He was going to school that day, that made me a little happier at least. It was a rainy day and I was going to get to enjoy it in the car on the way over to the doctor’s office. I loved to ride in the front passenger seat of the Mercury and just make out patterns in the rain drops that fell onto the front side window. It passed the time and I got to imagine the passing places were actually ruined crypts. Our cities had become tombs and I was an unsuspecting college student too stupid to not investigate.
But as for the task at hand, my toast had gone limp from all the butter on it and my eggs were microwaved, not stove cooked. Eggs always tasted like Styrofoam when you cooked them in the microwave. I felt as if I had been given a little less respect than I thought I had coming to me.
Mother could’ve fixed them on the stove… But this was fine I guess. After thinking about it for a few minutes I just sighed and ate everything on my plate like a good southern boy. I never once thought of myself as a hick but it was things like cooking eggs in a microwave when your mother is a chef by trade. It just didn’t seem right to me. It was a contradiction, I was starting to fall in love with the idea. Everything about my life seemed to be one.
I never once thought I was playing any sort of game with the people in my life. It just sort of became my personality. It has always been my experience that anything good will leave you. It never failed. Even at that early age I was always expecting someone close to me to just either drop dead or beat me, proving to me that that person was indeed a pompous dick.

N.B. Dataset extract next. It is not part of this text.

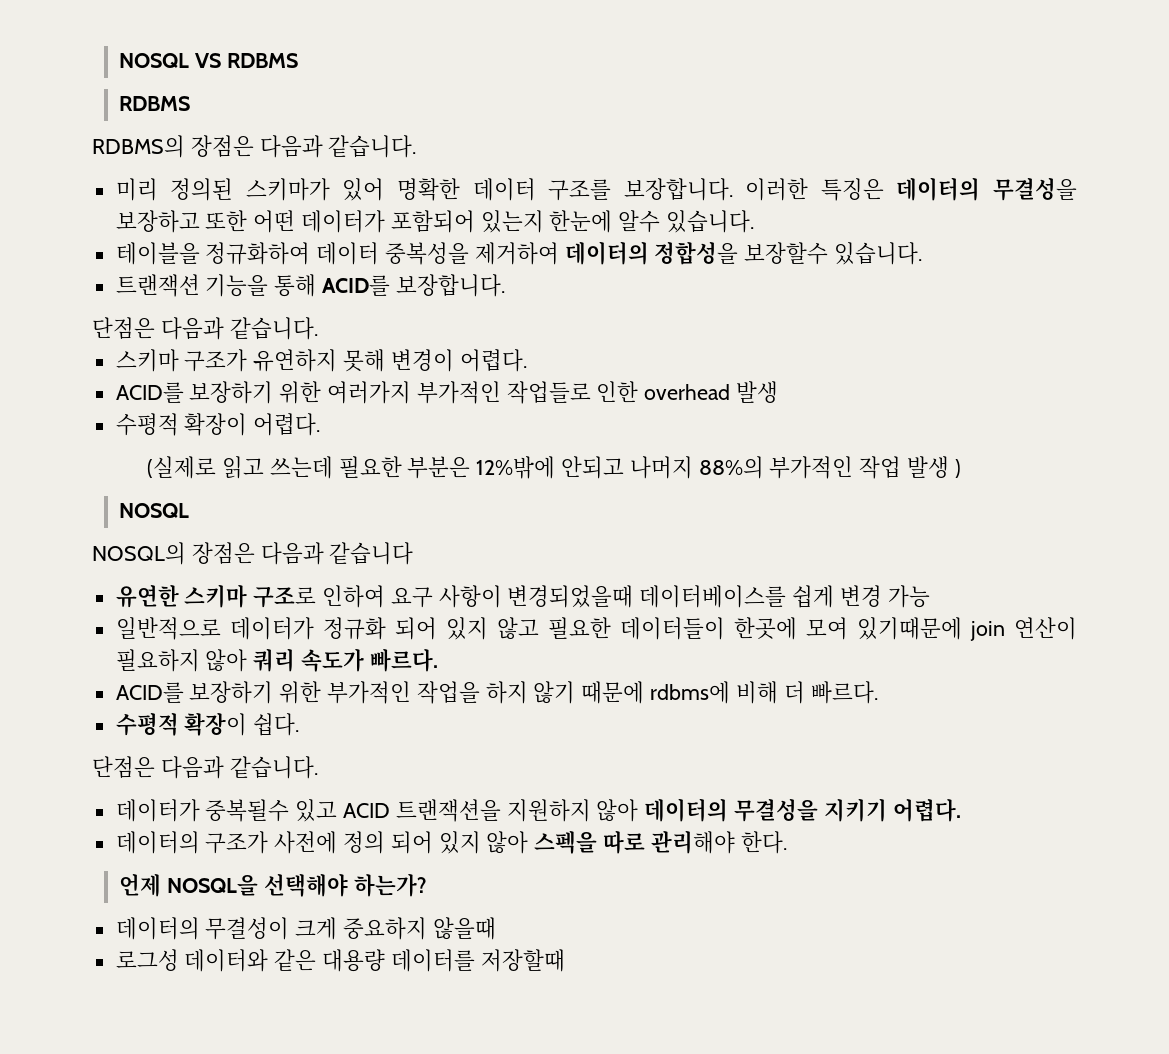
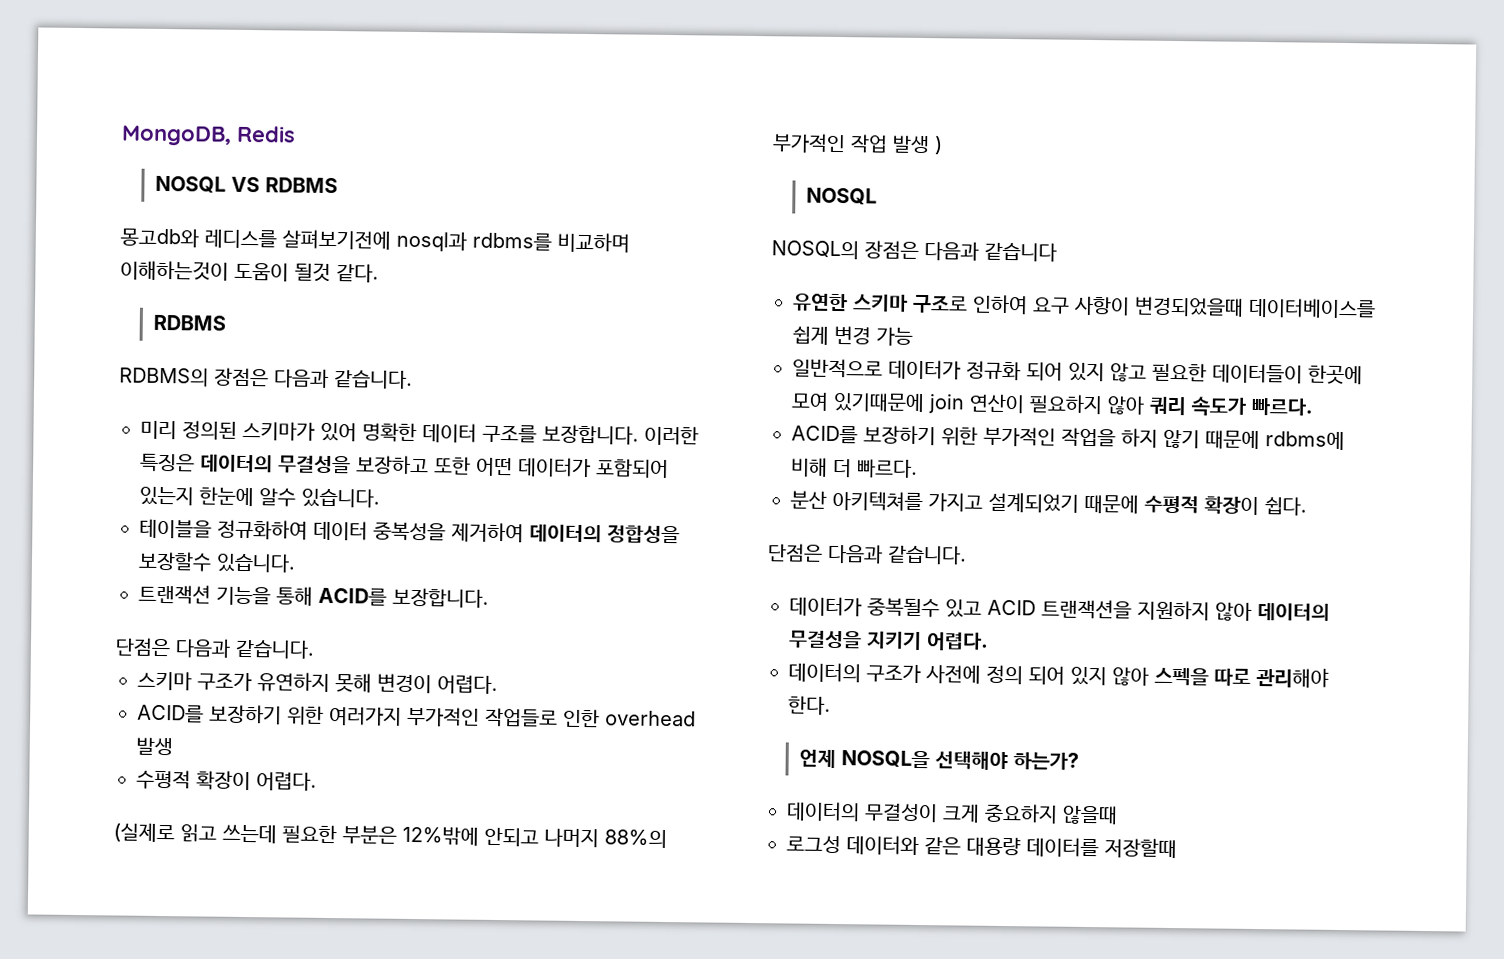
(119, 60) none -> [121,125,296,146] MongoDB, Redis //
(299, 60) none -> [120,228,630,253] [120,260,379,283] // 몽고db와 레디스를 살펴보기전에 nosql과 rdbms를 비교하며 이해하는것이 도움이 될것 같다.
(878, 692) none -> [790,490,1139,514] 분산 아키텍쳐를 가지고 설계되었기 때문에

I dressed in my some oversized t-shirt and put on some of my khakis. Blue jeans are a new thing to me to be honest. I just never thought during that time in my life that I looked anywhere near decent enough in them to warrant buying a pair. For some reason though I thought khakis and green corduroy would hide my expanding body. I never left the house without my oversized Microsoft hoodie. I remember getting it from a donor at Christmas and I was stoked about it. I could fit my whole body in it at the time and I love to curl up into myself and hide from the world.
I don’t think I ever thought of myself as being miserable back then. It was just a state of mind. Every day was rainy and dreary in my eyes. I never had rose tinted glasses, I always had a pair of ultra UV ray blocking sunglasses to protect me from the blinding stupidity of life.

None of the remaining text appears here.